Materials provided ::
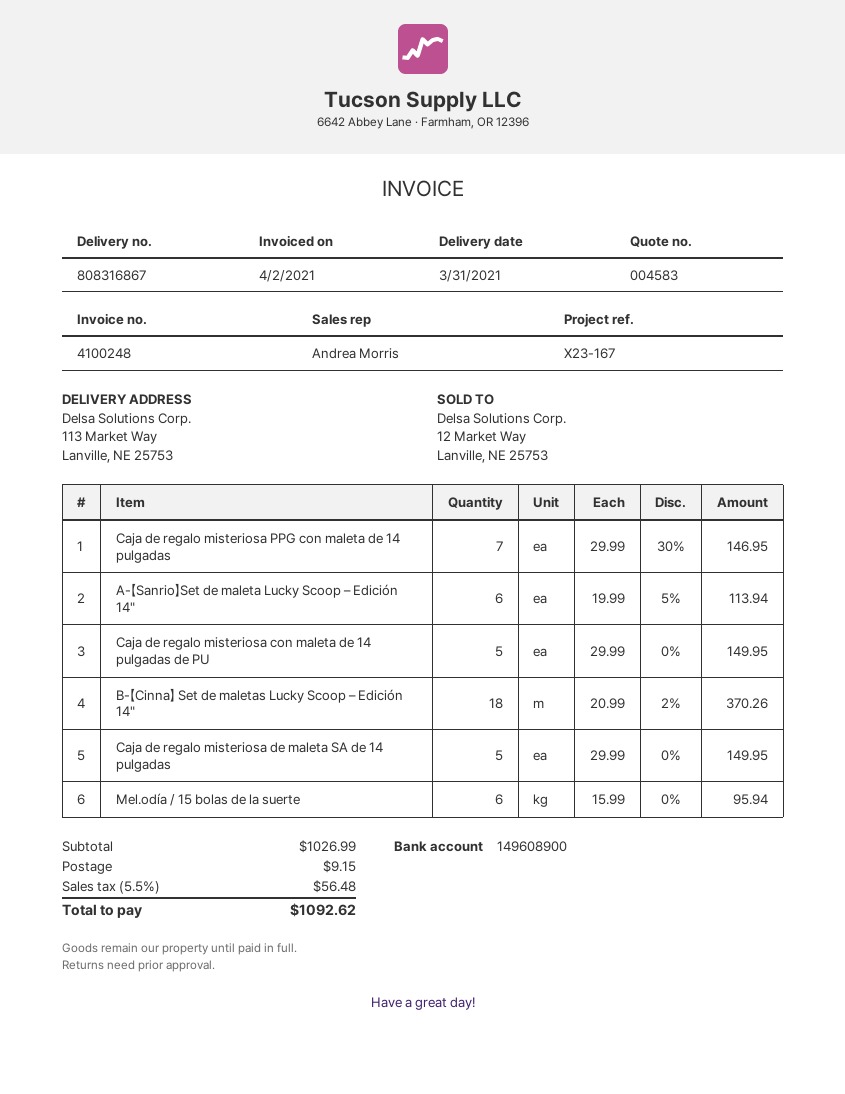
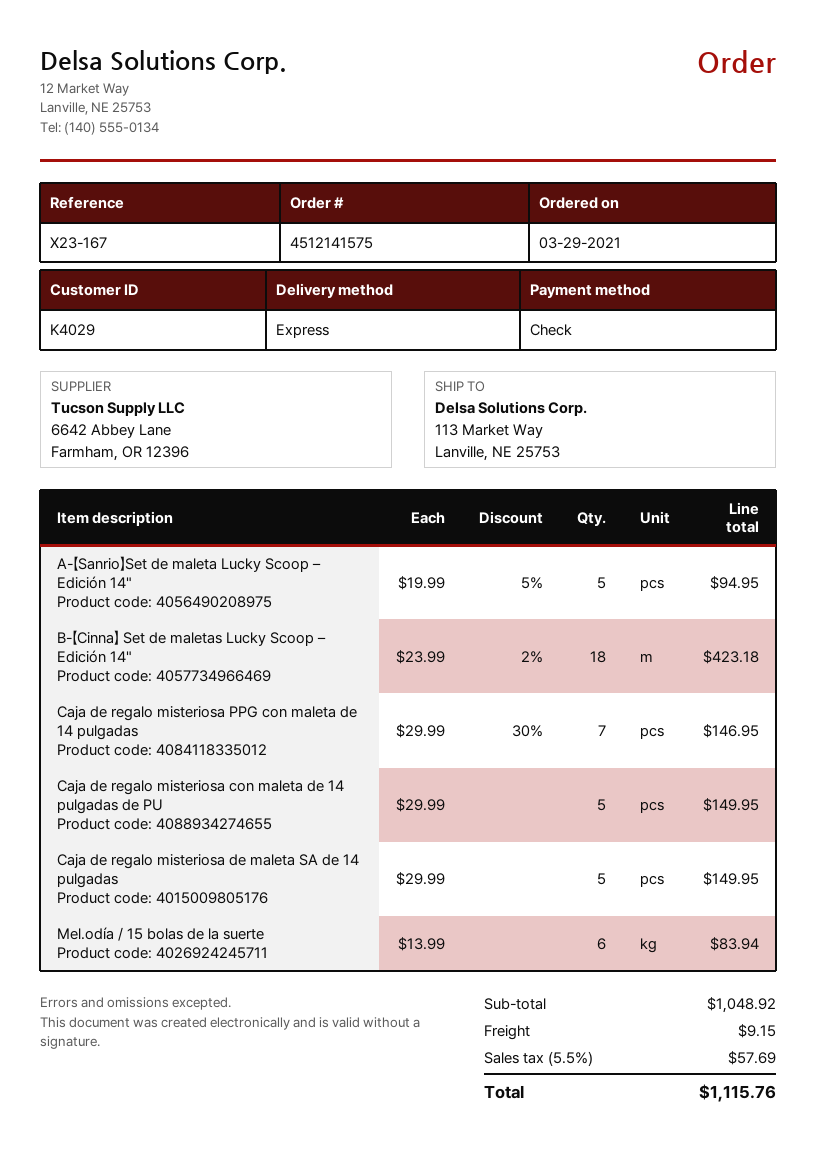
A-【Sanrio】Set de maleta Lucky Scoop – Edición 14": 6 x 19.99 - 5% = 113.94 -> 5 x 19.99 - 5% = 94.95
B-【Cinna】 Set de maletas Lucky Scoop – Edición 14": 18 x 20.99 - 2% = 370.26 -> 18 x 23.99 - 2% = 423.18
Mel.odía / 15 bolas de la suerte: 6 x 15.99 = 95.94 -> 6 x 13.99 = 83.94
subtotal: 1026.99 -> 1048.92
tax: 5.5% = 56.48 -> 5.5% = 57.69
total: 1092.62 -> 1115.76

Instructions for the task ::
Please transcribe every entry exactly as written, leaving the pictures out.

Output below ::
A-【Sanrio】Set de maleta Lucky Scoop – Edición 14": 6 x 19.99 - 5% = 113.94 -> 5 x 19.99 - 5% = 94.95
B-【Cinna】 Set de maletas Lucky Scoop – Edición 14": 18 x 20.99 - 2% = 370.26 -> 18 x 23.99 - 2% = 423.18
Mel.odía / 15 bolas de la suerte: 6 x 15.99 = 95.94 -> 6 x 13.99 = 83.94
subtotal: 1026.99 -> 1048.92
tax: 5.5% = 56.48 -> 5.5% = 57.69
total: 1092.62 -> 1115.76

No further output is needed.